WORK ITEM:
From the listing below, pick out each line with the word "text".

____________

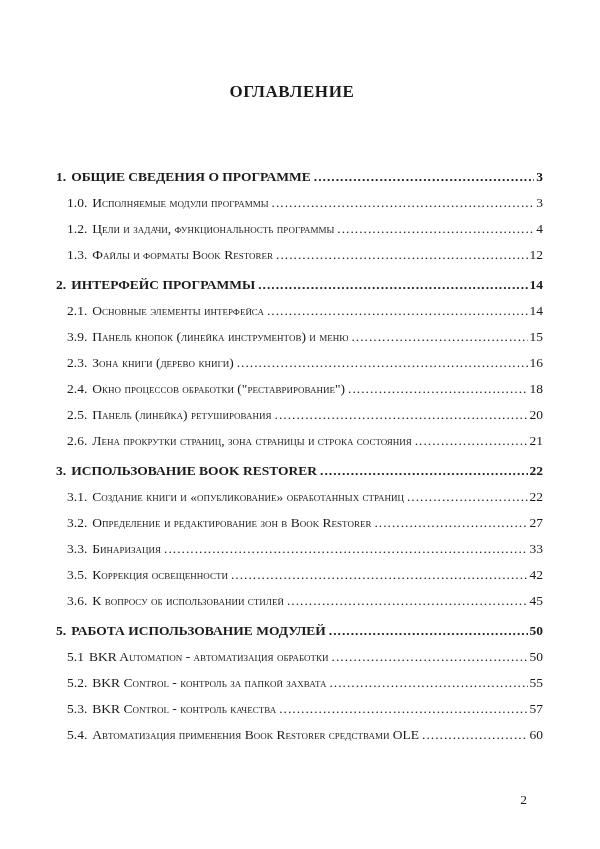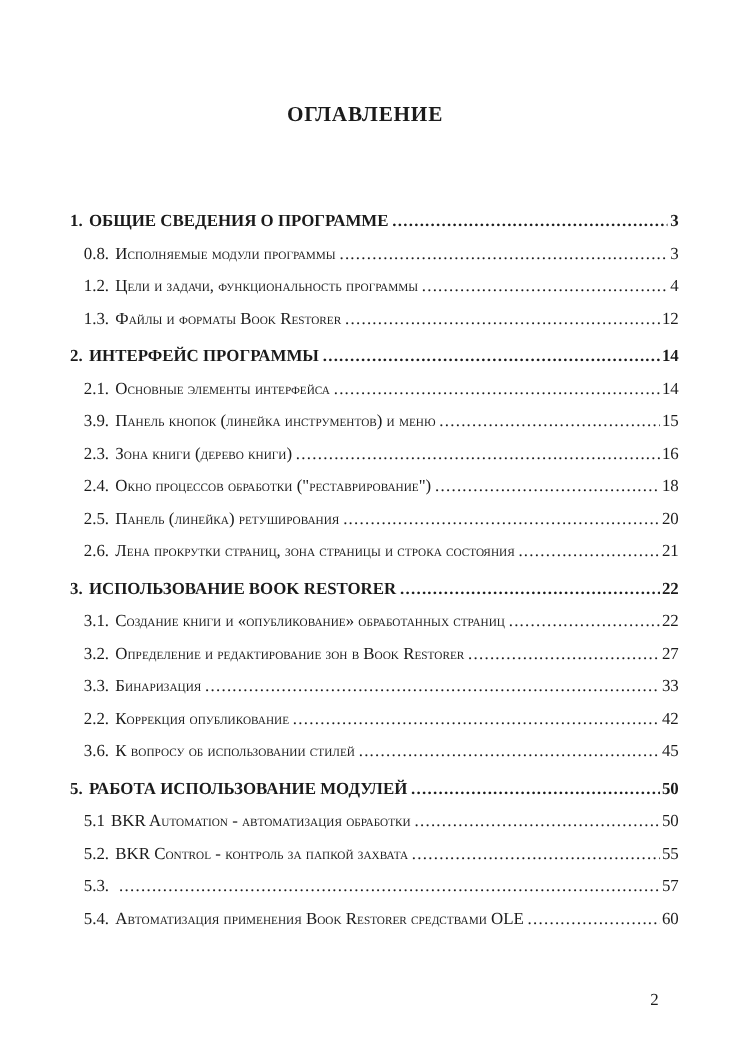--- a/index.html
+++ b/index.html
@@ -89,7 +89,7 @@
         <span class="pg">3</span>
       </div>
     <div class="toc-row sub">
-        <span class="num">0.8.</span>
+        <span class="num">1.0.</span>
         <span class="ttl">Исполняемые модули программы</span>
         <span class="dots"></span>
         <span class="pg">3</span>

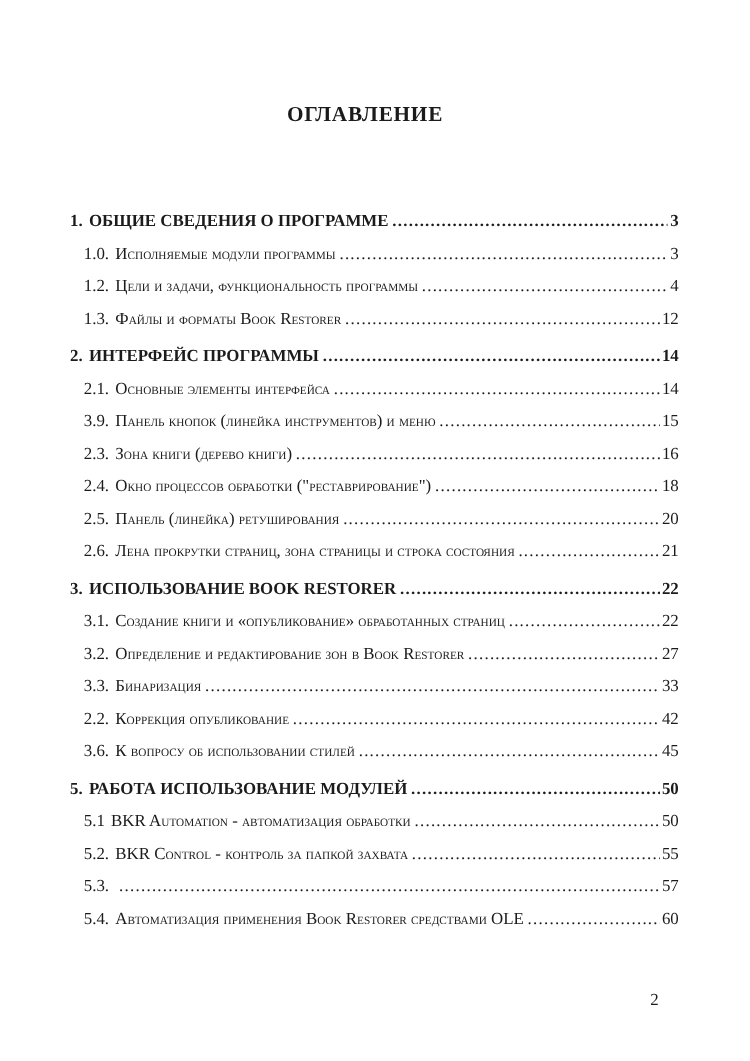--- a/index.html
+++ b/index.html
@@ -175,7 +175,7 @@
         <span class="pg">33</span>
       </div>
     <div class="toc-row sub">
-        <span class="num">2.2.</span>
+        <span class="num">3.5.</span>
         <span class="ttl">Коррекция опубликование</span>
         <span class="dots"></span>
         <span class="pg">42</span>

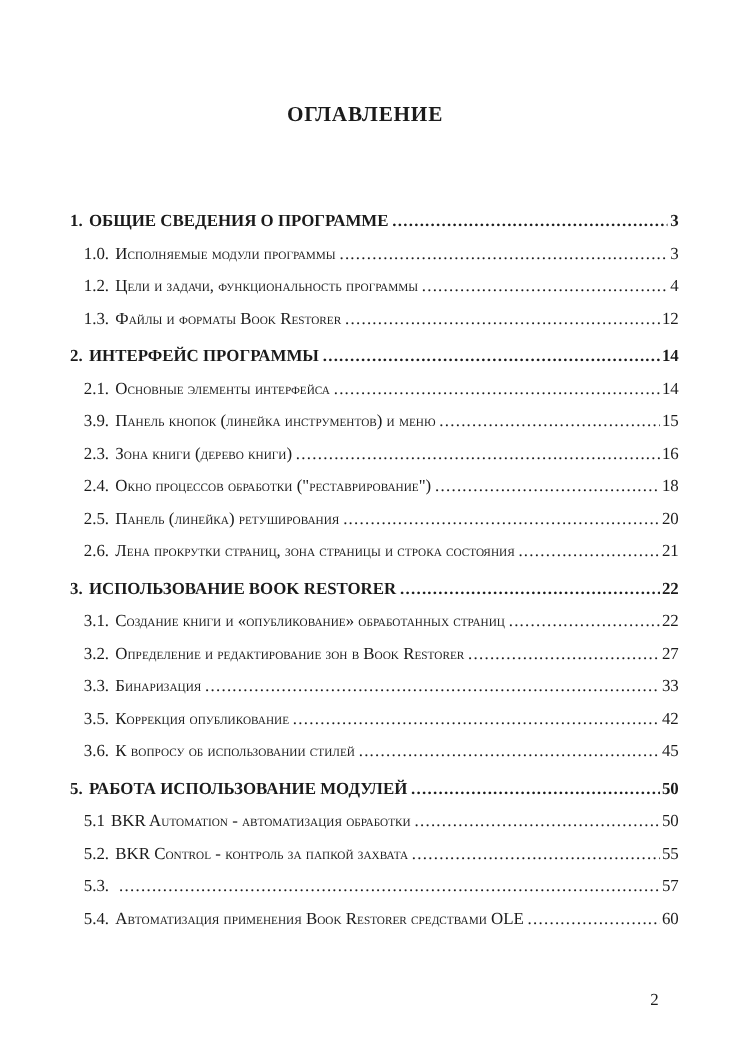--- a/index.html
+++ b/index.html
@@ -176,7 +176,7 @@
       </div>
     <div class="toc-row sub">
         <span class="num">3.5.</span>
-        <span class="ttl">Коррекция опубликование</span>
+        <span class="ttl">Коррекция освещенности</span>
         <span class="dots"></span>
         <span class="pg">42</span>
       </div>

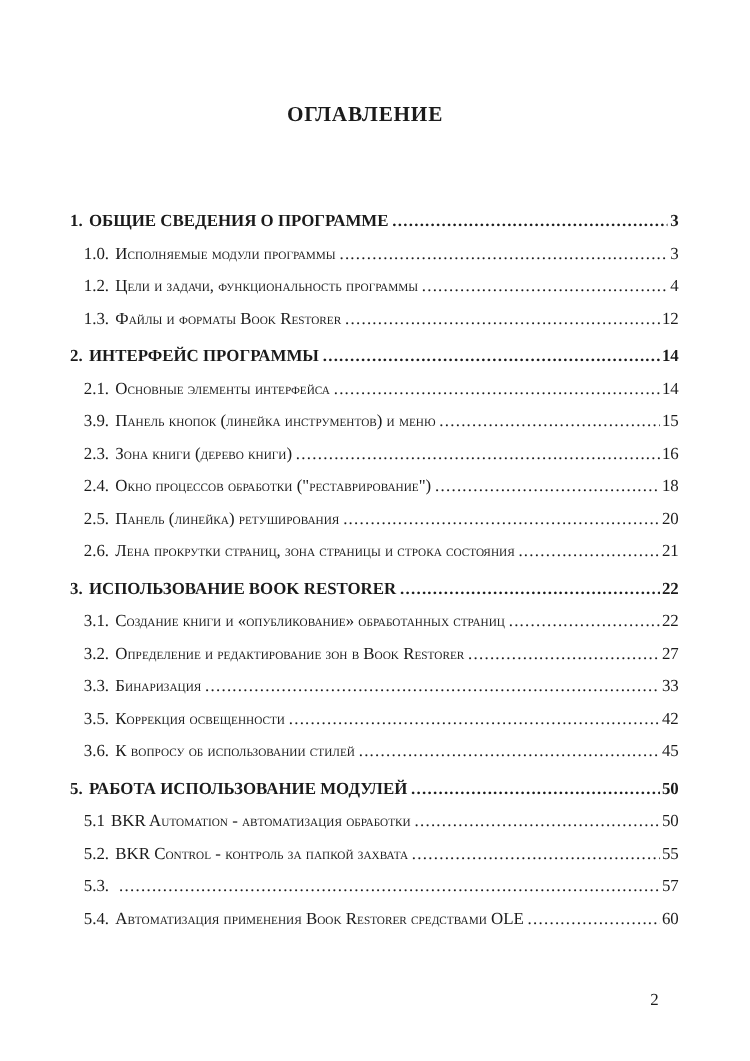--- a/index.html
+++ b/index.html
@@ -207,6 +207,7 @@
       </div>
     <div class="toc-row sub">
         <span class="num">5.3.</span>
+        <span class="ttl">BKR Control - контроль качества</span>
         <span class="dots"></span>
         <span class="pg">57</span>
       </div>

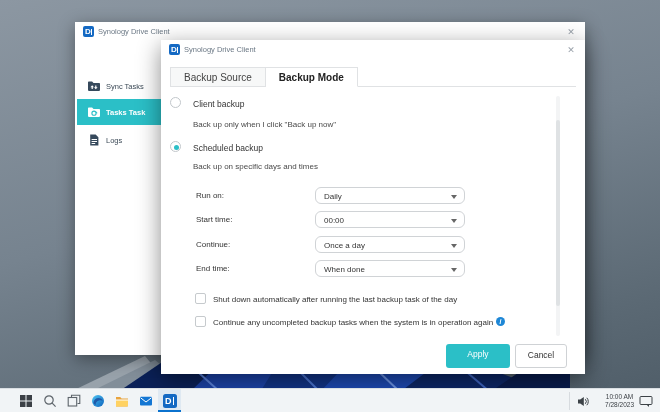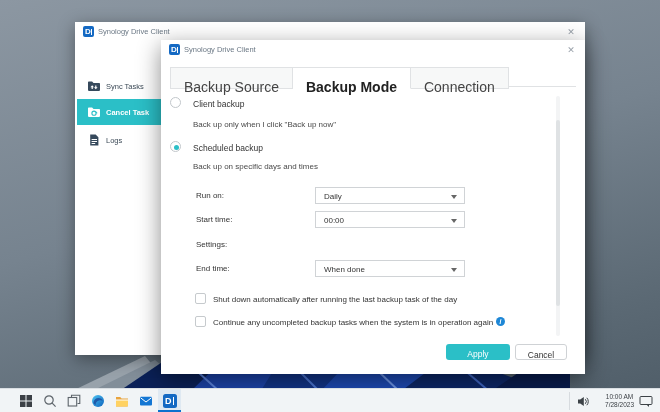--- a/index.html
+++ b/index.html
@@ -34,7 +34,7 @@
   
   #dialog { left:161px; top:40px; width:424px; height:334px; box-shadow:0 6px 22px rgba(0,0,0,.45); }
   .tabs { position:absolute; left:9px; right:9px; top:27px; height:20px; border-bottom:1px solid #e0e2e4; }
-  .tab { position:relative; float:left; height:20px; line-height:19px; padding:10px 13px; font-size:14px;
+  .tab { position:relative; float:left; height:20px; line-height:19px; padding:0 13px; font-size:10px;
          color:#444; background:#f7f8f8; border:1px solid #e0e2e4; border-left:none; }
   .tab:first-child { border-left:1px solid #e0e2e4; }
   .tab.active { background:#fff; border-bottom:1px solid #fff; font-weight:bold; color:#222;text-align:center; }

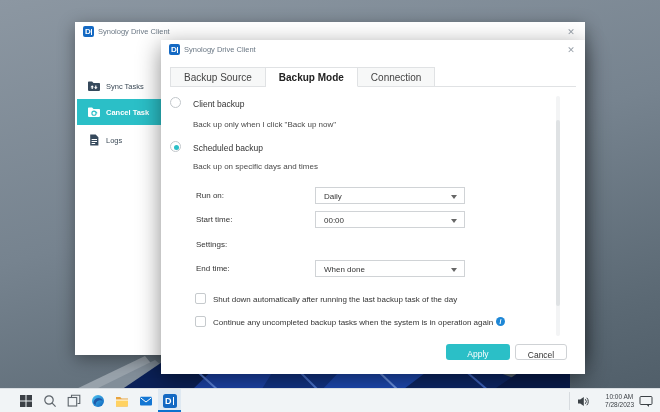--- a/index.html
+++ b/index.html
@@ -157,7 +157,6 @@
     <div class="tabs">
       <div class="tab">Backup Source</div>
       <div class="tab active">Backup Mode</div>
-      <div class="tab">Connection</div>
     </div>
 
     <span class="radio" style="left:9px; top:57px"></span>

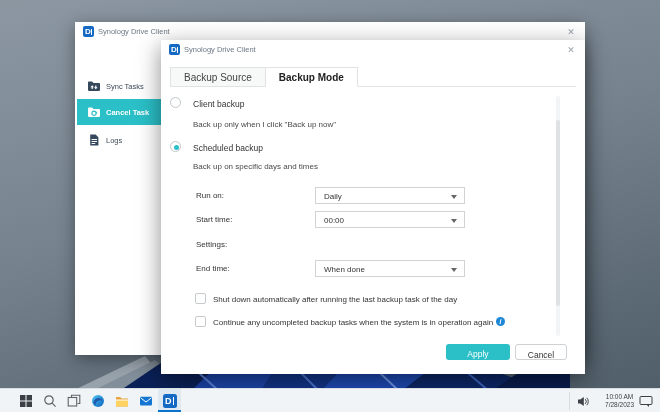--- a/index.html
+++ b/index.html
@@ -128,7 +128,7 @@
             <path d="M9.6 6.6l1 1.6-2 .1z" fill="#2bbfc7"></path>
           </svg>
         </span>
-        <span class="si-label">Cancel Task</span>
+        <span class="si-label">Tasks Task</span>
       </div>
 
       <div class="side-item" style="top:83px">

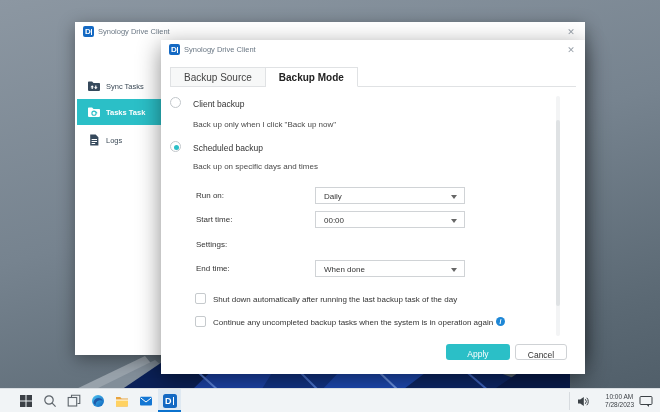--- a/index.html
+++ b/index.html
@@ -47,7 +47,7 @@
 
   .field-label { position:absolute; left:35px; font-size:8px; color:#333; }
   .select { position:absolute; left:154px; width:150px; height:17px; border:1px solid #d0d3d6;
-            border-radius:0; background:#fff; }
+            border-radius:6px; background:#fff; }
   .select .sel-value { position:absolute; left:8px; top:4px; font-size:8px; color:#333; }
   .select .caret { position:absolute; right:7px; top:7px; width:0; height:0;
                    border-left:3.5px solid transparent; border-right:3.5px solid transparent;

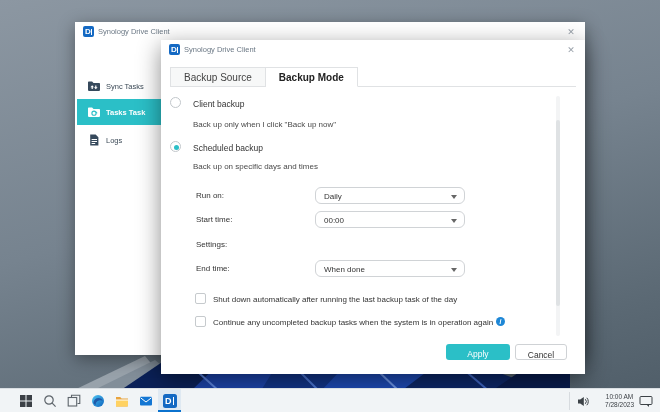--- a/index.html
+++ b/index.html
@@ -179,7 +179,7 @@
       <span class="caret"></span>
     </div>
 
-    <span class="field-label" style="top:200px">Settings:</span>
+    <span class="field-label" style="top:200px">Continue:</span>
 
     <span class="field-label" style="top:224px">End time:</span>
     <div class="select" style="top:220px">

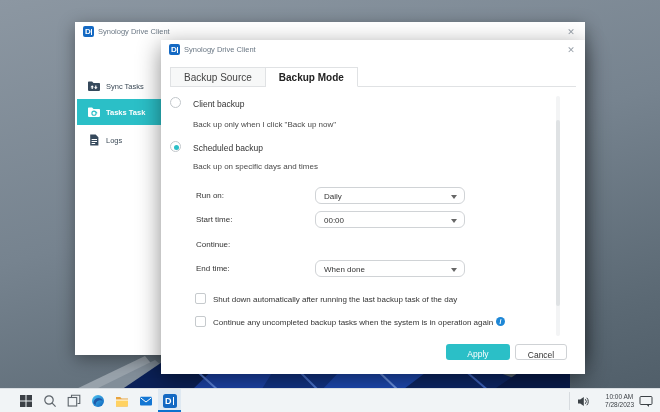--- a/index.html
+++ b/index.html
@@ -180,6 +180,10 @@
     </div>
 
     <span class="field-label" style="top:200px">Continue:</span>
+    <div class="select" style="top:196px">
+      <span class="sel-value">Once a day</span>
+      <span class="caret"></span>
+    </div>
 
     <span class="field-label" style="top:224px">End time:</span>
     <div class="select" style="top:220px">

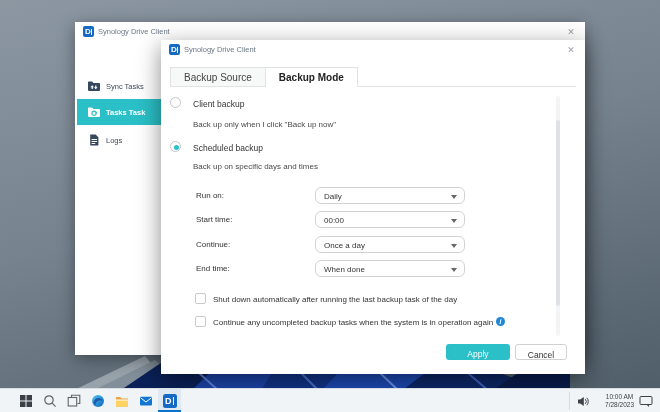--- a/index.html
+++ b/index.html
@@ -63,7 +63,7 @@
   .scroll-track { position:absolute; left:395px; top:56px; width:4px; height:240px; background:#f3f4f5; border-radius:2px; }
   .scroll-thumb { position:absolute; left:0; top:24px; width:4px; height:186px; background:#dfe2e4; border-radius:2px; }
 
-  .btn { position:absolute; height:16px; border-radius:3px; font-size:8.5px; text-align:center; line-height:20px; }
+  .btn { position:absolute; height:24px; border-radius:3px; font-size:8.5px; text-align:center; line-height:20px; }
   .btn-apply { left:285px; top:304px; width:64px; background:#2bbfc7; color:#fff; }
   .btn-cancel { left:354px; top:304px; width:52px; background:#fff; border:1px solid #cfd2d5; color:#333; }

____________

EXPECTED ANSWER:
   .tab.active { background:#fff; border-bottom:1px solid #fff; font-weight:bold; color:#222;text-align:center; }
-  .btn { position:absolute; height:16px; border-radius:3px; font-size:8.5px; text-align:center; line-height:20px; }
+  .btn { position:absolute; height:24px; border-radius:3px; font-size:8.5px; text-align:center; line-height:20px; }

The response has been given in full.